▶ WORK INSTRUCTION
Could you copy each line of the listing below that has the word "none"?

▶ GIVEN ENTRIES
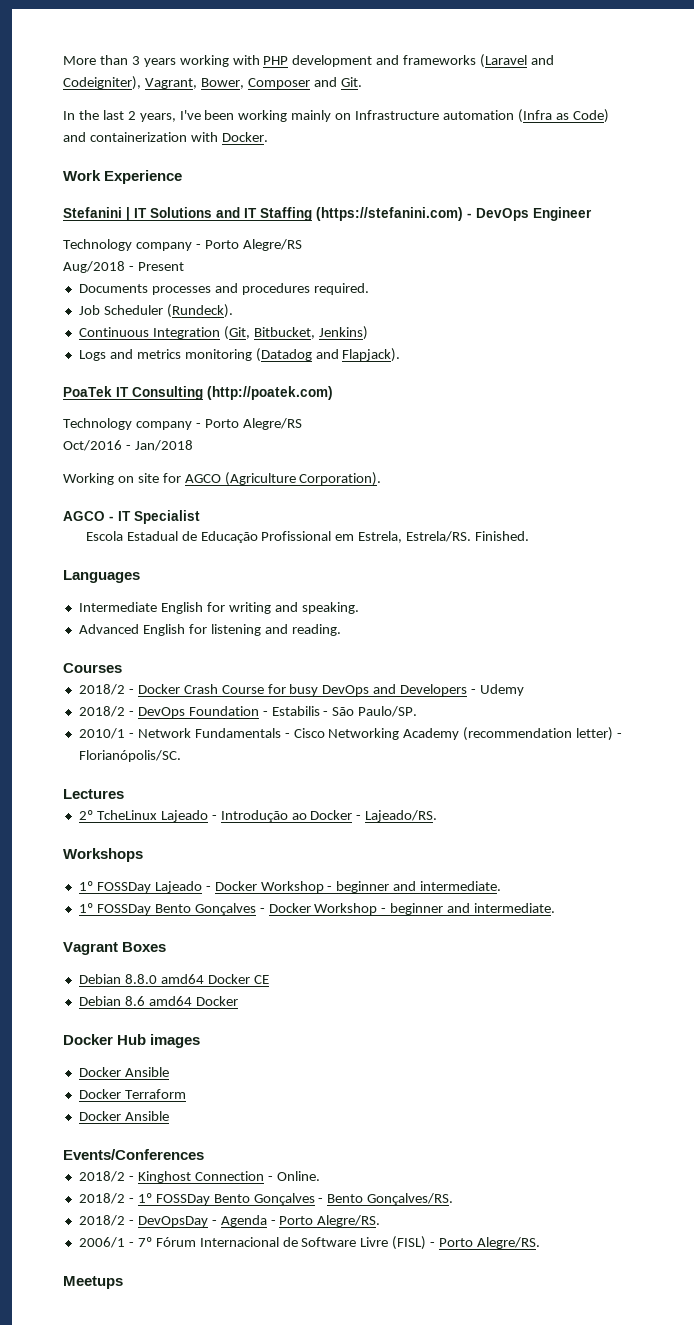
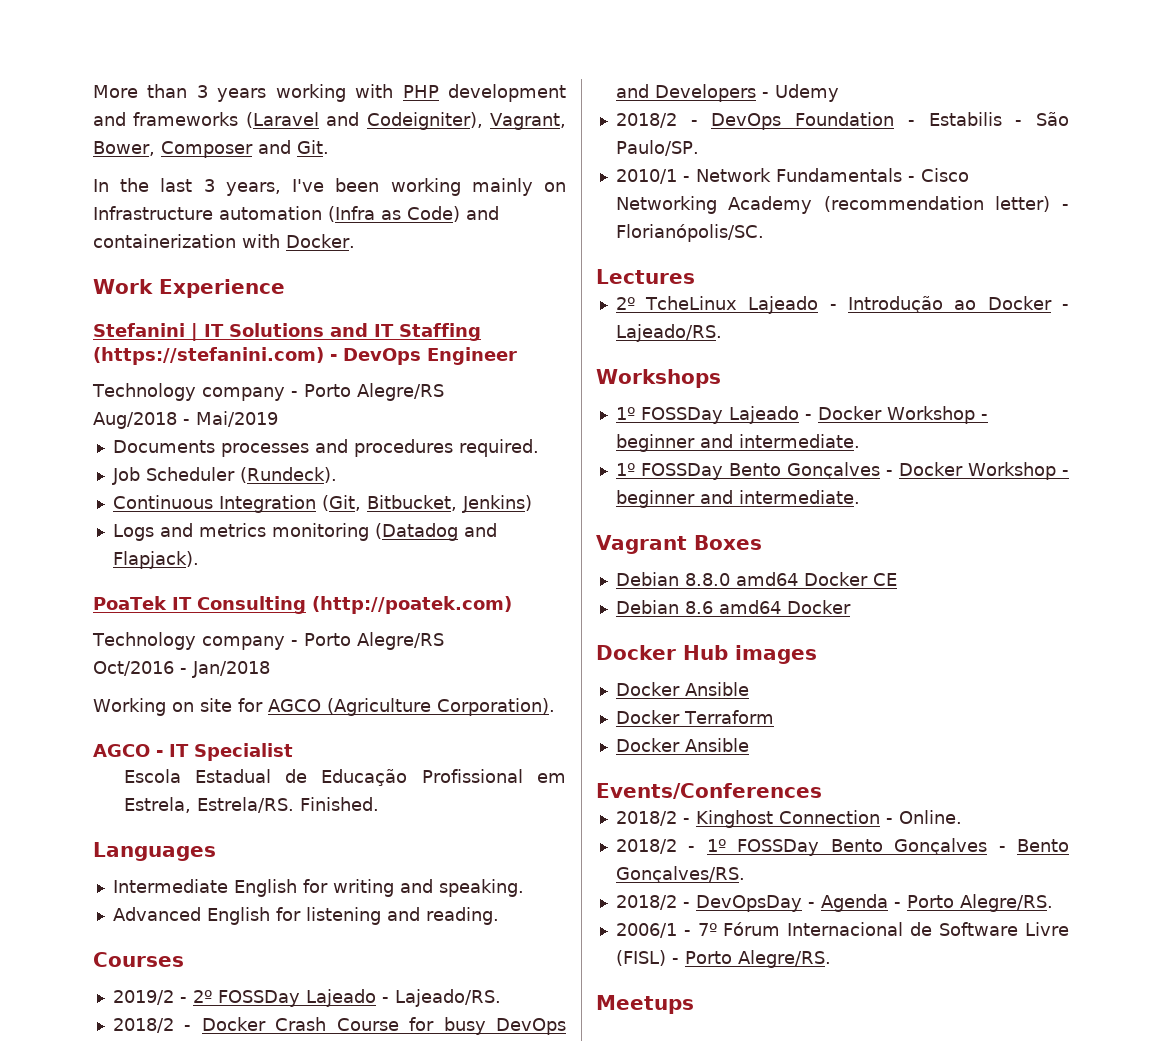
[127,111,136,120] 2 -> [203,179,215,192] 3
[137,262,184,271] Present -> [196,411,278,427] Mai/2019
(122, 668) none -> [112,989,501,1007] // 2019/2 - 2º FOSSDay Lajeado - Lajeado/RS.

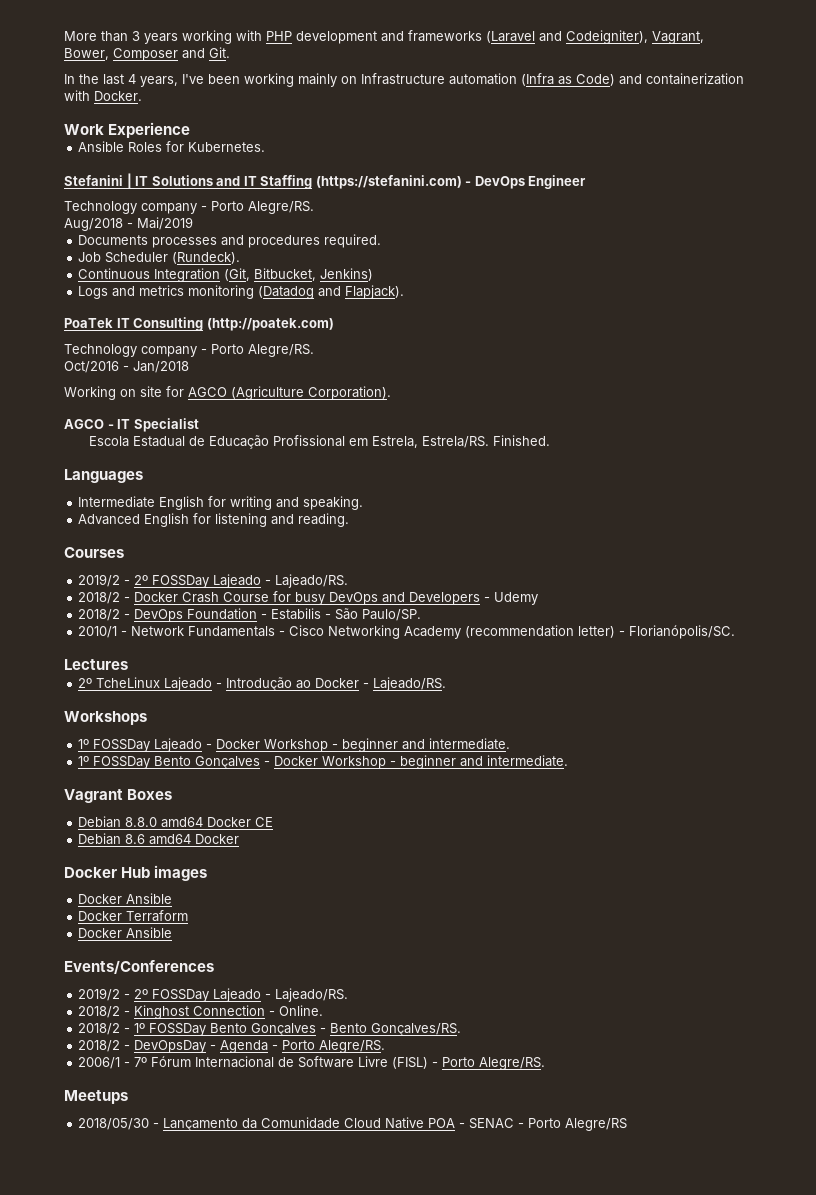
[203,179,215,192] 3 -> [128,74,136,84] 4
(285, 288) none -> [78,141,266,152] // Ansible Roles for Kubernetes.
[356,383,444,401] Alegre/RS -> [248,201,314,214] Alegre/RS.
[356,632,444,650] Alegre/RS -> [248,344,314,357] Alegre/RS.
(822, 791) none -> [78,988,349,1002] // 2019/2 - 2º FOSSDay Lajeado - Lajeado/RS.
(694, 1004) none -> [78,1117,628,1131] // 2018/05/30 - Lançamento da Comunidade Cloud Native POA - SENAC - Porto Alegre/RS

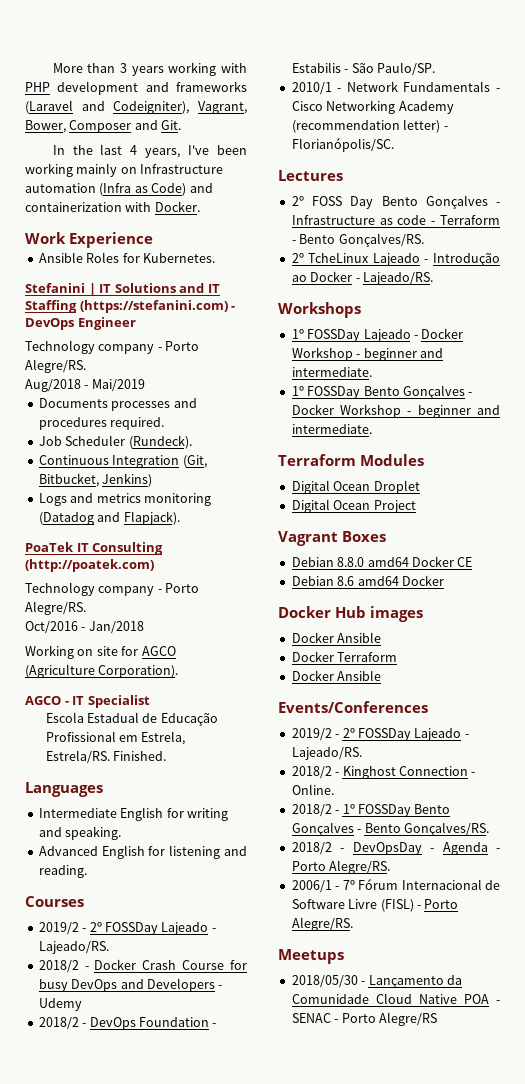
(128, 664) none -> [291,195,500,209] [291,215,500,225] [291,233,424,247] // 2º FOSS Day Bento Gonçalves - Infrastructure as code - Terraform - Bento Gonçalves/RS.
(569, 761) none -> [278,454,425,466] [291,480,420,494] [291,499,416,513] // Terraform Modules // Digital Ocean Droplet // Digital Ocean Project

▶ REPLY
(122, 668) none -> [112,989,501,1007] // 2019/2 - 2º FOSSDay Lajeado - Lajeado/RS.
(285, 288) none -> [78,141,266,152] // Ansible Roles for Kubernetes.
(822, 791) none -> [78,988,349,1002] // 2019/2 - 2º FOSSDay Lajeado - Lajeado/RS.
(694, 1004) none -> [78,1117,628,1131] // 2018/05/30 - Lançamento da Comunidade Cloud Native POA - SENAC - Porto Alegre/RS
(128, 664) none -> [291,195,500,209] [291,215,500,225] [291,233,424,247] // 2º FOSS Day Bento Gonçalves - Infrastructure as code - Terraform - Bento Gonçalves/RS.
(569, 761) none -> [278,454,425,466] [291,480,420,494] [291,499,416,513] // Terraform Modules // Digital Ocean Droplet // Digital Ocean Project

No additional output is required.